## [Items from a dataset]
——————

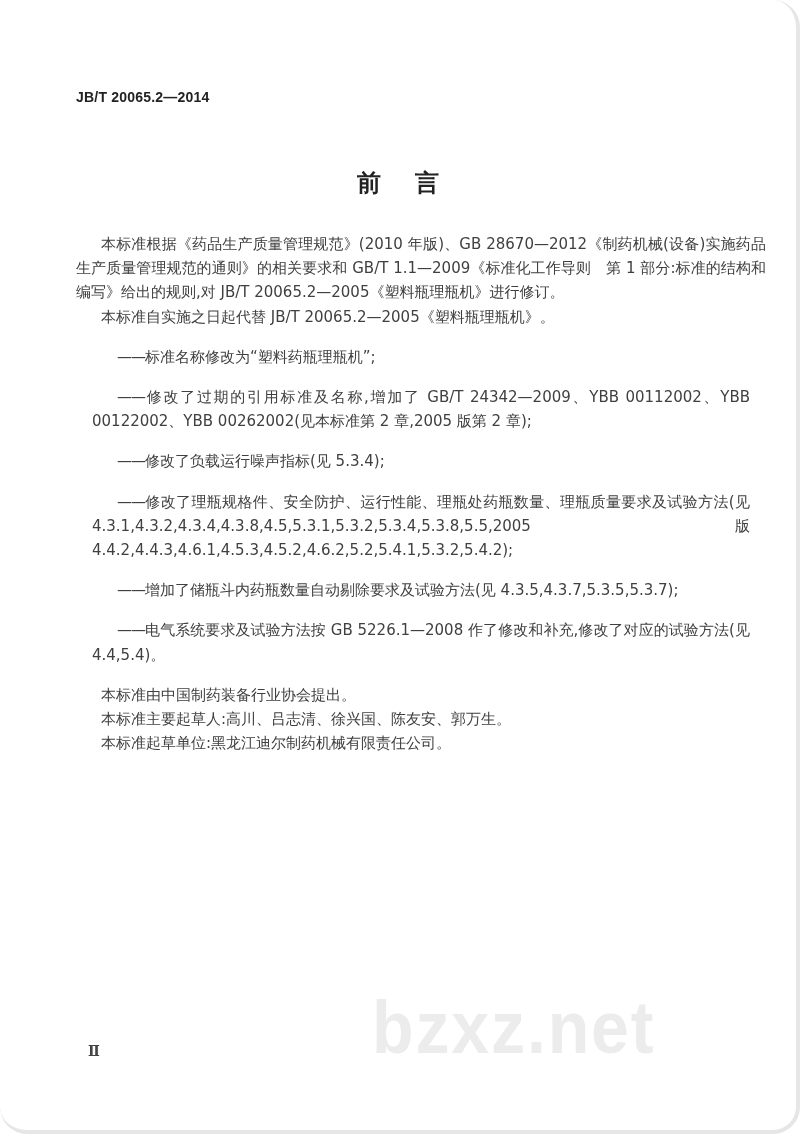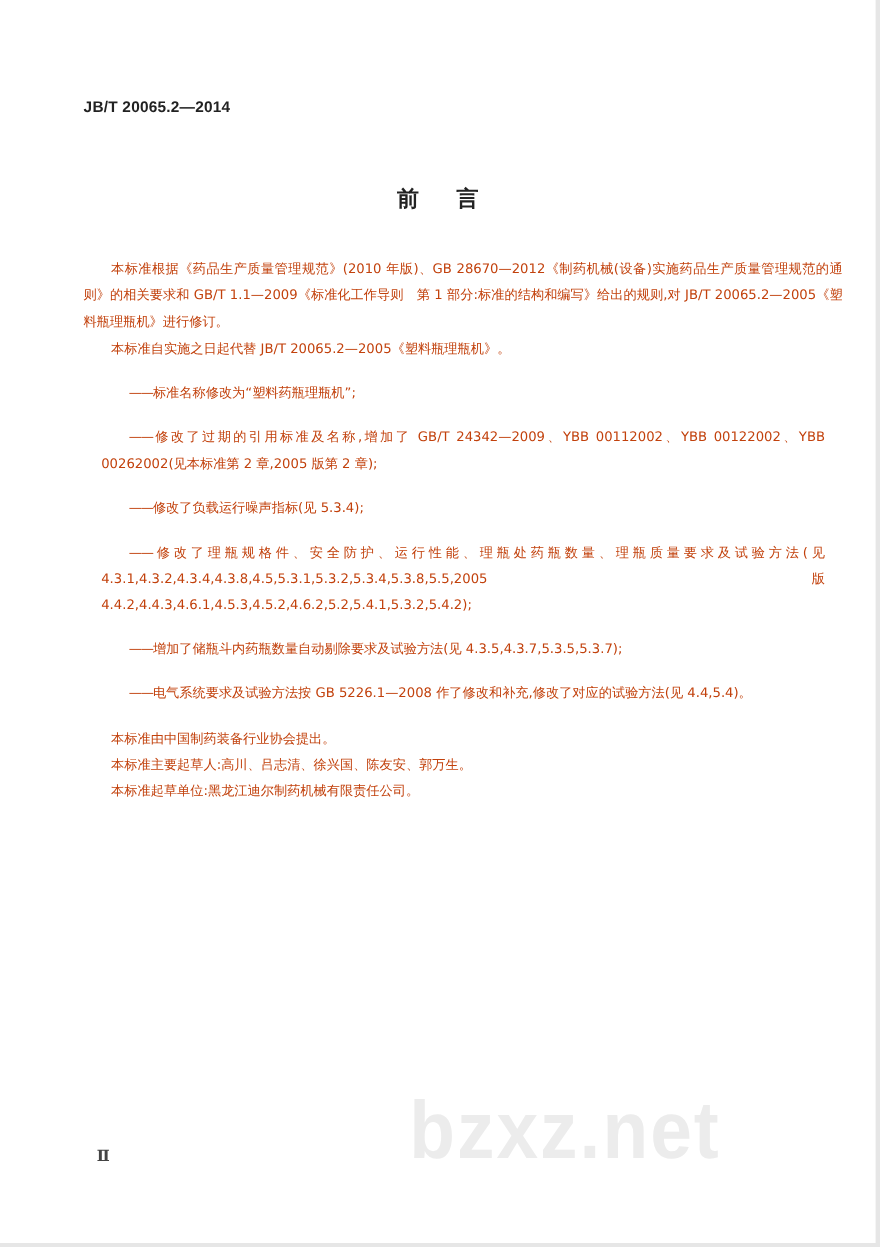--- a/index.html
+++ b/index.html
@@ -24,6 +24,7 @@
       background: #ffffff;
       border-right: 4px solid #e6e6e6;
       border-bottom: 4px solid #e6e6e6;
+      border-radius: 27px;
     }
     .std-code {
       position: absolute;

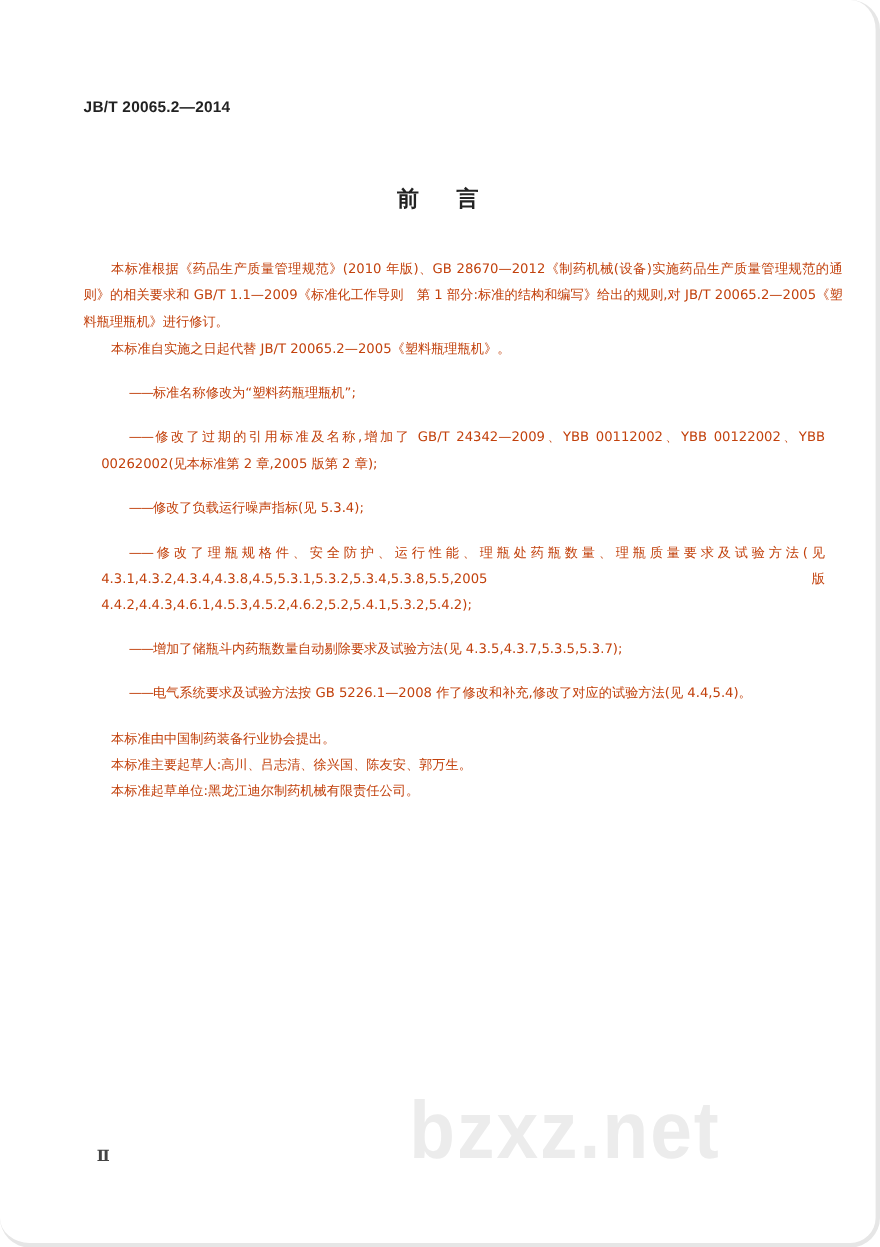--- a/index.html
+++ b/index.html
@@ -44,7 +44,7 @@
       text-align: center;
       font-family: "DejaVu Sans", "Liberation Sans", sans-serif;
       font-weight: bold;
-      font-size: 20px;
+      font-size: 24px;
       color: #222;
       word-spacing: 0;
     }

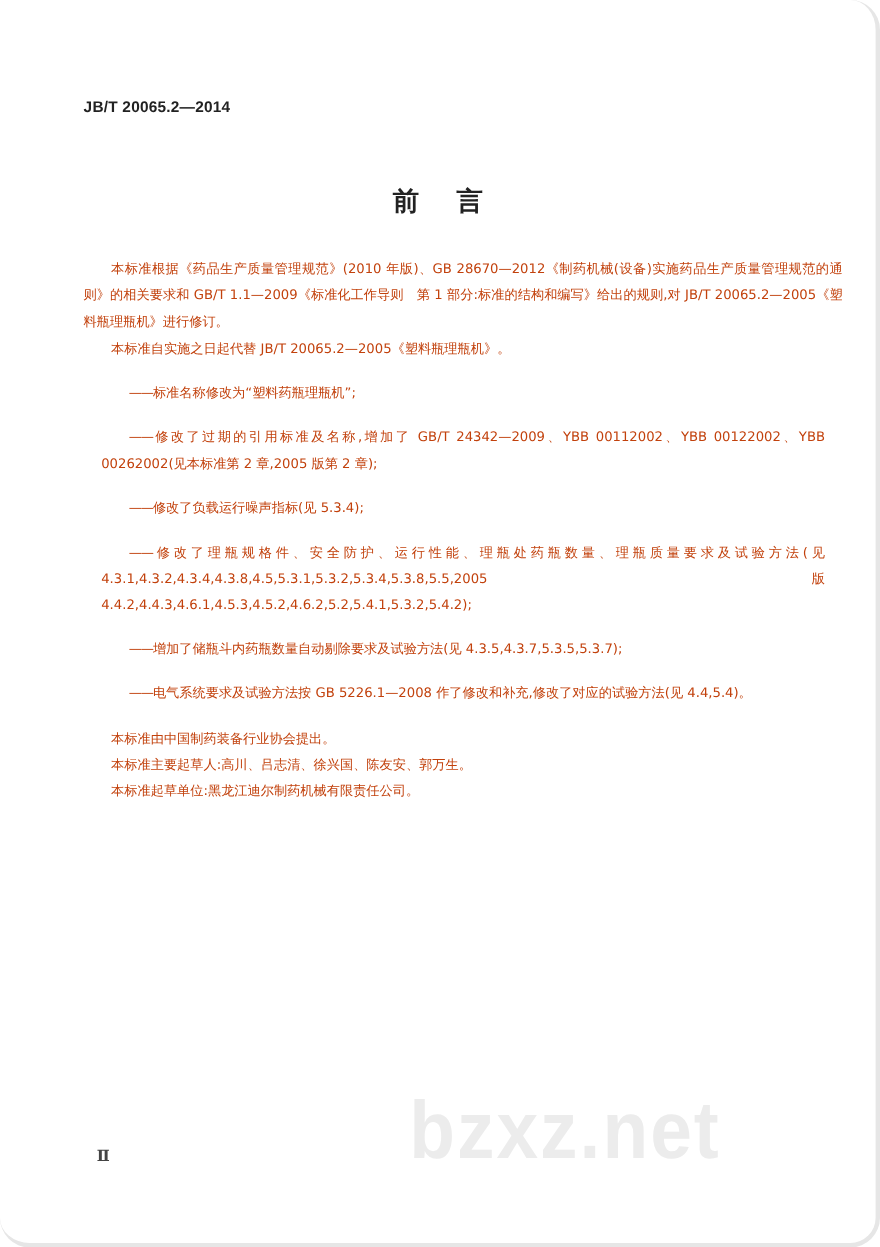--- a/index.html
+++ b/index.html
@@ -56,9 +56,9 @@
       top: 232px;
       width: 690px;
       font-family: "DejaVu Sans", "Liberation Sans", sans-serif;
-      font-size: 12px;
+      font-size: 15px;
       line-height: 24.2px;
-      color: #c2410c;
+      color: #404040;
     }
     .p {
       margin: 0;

——————

## [Assignment]
If a line in the records above contains the string "solid", copy that line out.

## [Exercise result]
       border-right: 4px solid #e6e6e6;
       border-bottom: 4px solid #e6e6e6;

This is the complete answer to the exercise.